I put the additional cost in the transfer station which is the average distance of adjacent station.(2km)
Method 1 calculates all the possible routes so if the domain increases, then the computing time increases exponentially. To reduce the computing time, I had to come up with new algorithm that reduces the search space. First I thought of IDS, but at that time i didn't have much time and it takes a while to implement IDS code in prolog especially with this kind of complex path problem. So I had to thought of new idea that is simple then IDS and consumes less computational time then Method 1.
Method 2
This time, I used the data that represent the actual arrival time from station to station.

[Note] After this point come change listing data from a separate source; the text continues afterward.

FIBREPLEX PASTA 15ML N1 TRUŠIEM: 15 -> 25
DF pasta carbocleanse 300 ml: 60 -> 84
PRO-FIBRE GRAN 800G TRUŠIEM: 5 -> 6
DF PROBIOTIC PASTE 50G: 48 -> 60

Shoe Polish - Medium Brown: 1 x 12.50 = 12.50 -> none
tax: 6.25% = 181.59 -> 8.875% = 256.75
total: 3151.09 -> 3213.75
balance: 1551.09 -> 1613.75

If the current node is in the state of same line with the goal node, you do not transfer. In contrast, if the current node is not in the same line with the goal node you transfer if you can.
I assumed that it takes 5 minutes to transfer and the subway waiting time in each station( Starting from door opening to closing) is 20 seconds.
Method 2 did save the computational time alot but the accuracy wasn't that good as Method 1. By comparing Method 1 and Method 2 we can find the feature of search strategy that if you take one, you have to get rid of one. Balancing the computational time and the accuracy is the hard problem and I believe IDS or combining the Method 1 and Method 2 would solve this problem.
**Implementing Method 1 : optimal(start_node, end_node, P, L). P prints the path of the result and L means the (actual distance) + (transfer cost)
**Implementing Method 2 : ride(start_node, end_node). It will print out the path and the total travel time.